One of the main goals of these attacks is to divide us, to make us fight each other. If your eyes are glazing over reading this, stop and think for a second. Think of the guys you served with. Pick out the former refugees and immigrants. I always think of the linguists we worked with in-theater. Soldiers who had earlier been refugees from Iran and Pakistan and later became Canadians were risking their lives beside mine. I think of Marc Diab and his family. They were from Lebanon. Marc joined the military as an armoured crewman and was killed in Afghanistan. His family moved from Toronto to tiny Petawawa to fulfil Marc’s dream of opening a restaurant there, and are now beloved by the community.
This isn’t an argument for swinging the doors wide open—we obviously need to redouble our efforts to screen refugees for threats—but we also need to find people like the Diabs who will make a positive impact on the country. People who consider citizenship an obligation to be taken seriously. Who will help us take the fight to the enemy, and will provide an example to their community of what real warriors are, and what true honour is.
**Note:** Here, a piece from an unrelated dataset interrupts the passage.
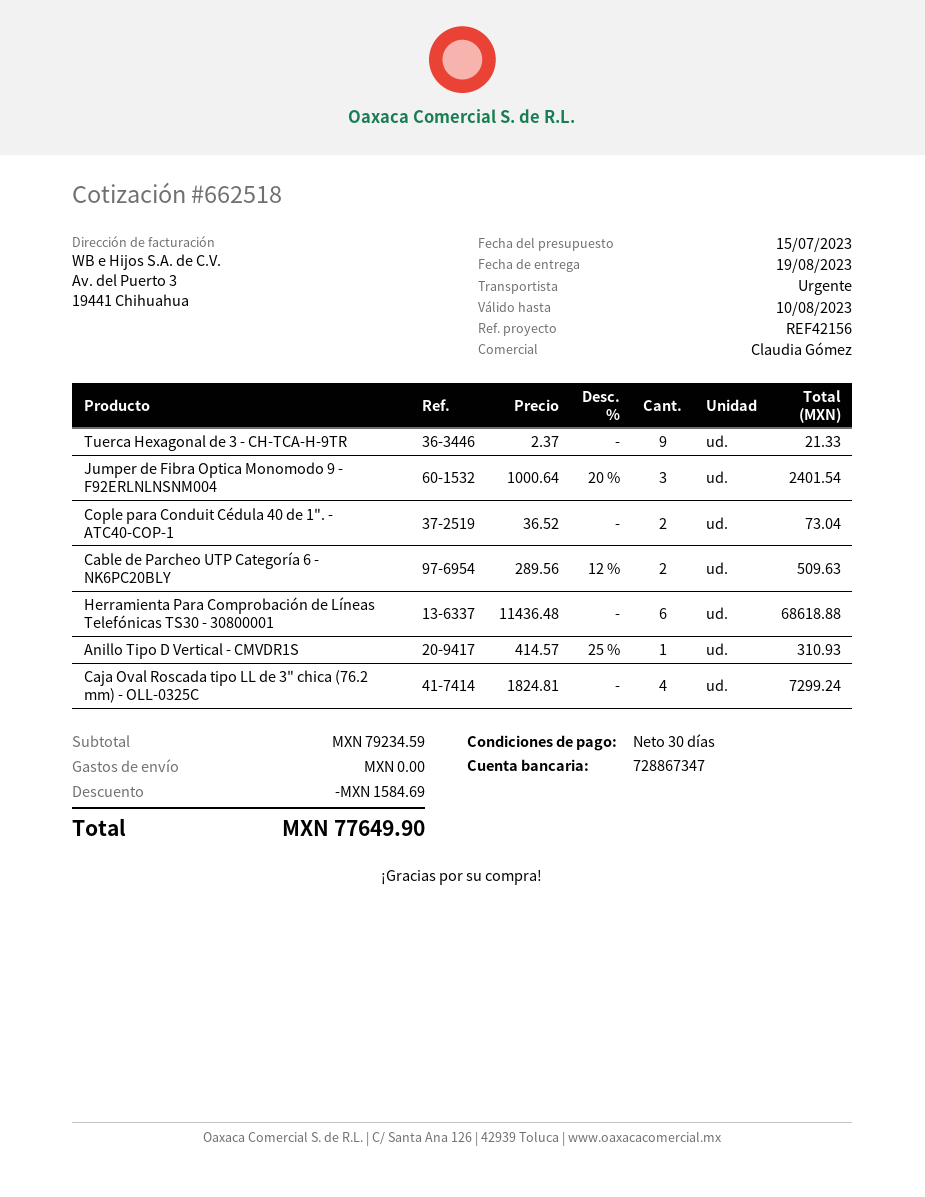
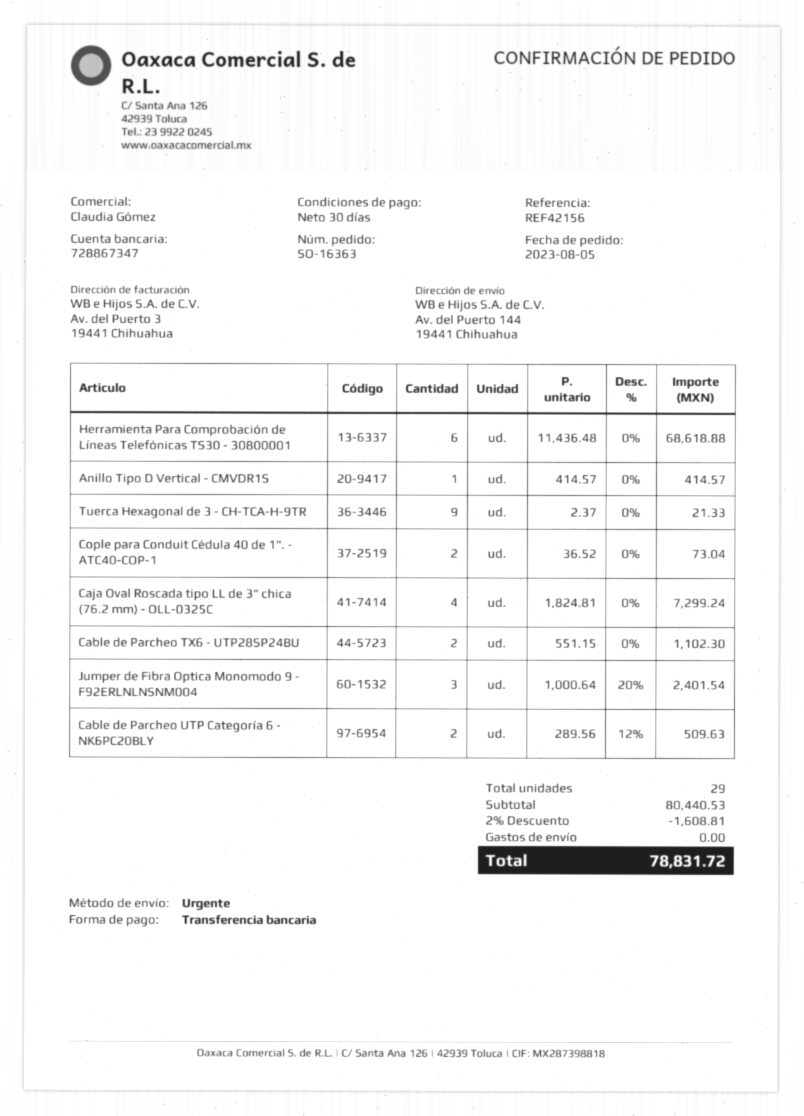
Anillo Tipo D Vertical - CMVDR1S: 1 x 414.57 - 25% = 310.93 -> 1 x 414.57 = 414.57
Cable de Parcheo TX6 - UTP28SP24BU: none -> 2 x 551.15 = 1102.30
subtotal: 79234.59 -> 80440.53
discount: 1584.69 -> 1608.81
total: 77649.90 -> 78831.72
Our new sunny, positive prime minister did extremely well in choosing our defence minister. He’s exactly the type of person I’ve been talking about. An Indian immigrant, he’s an experienced cop who worked in the Vancouver gangs unit for years, and served in Bosnia and Afghanistan, including as a senior intelligence advisor. Let’s hope our prime minister listens to those who know, and keeps Canada in the fight.
Balance and compassion will be required, but right now it’s time to cry havoc.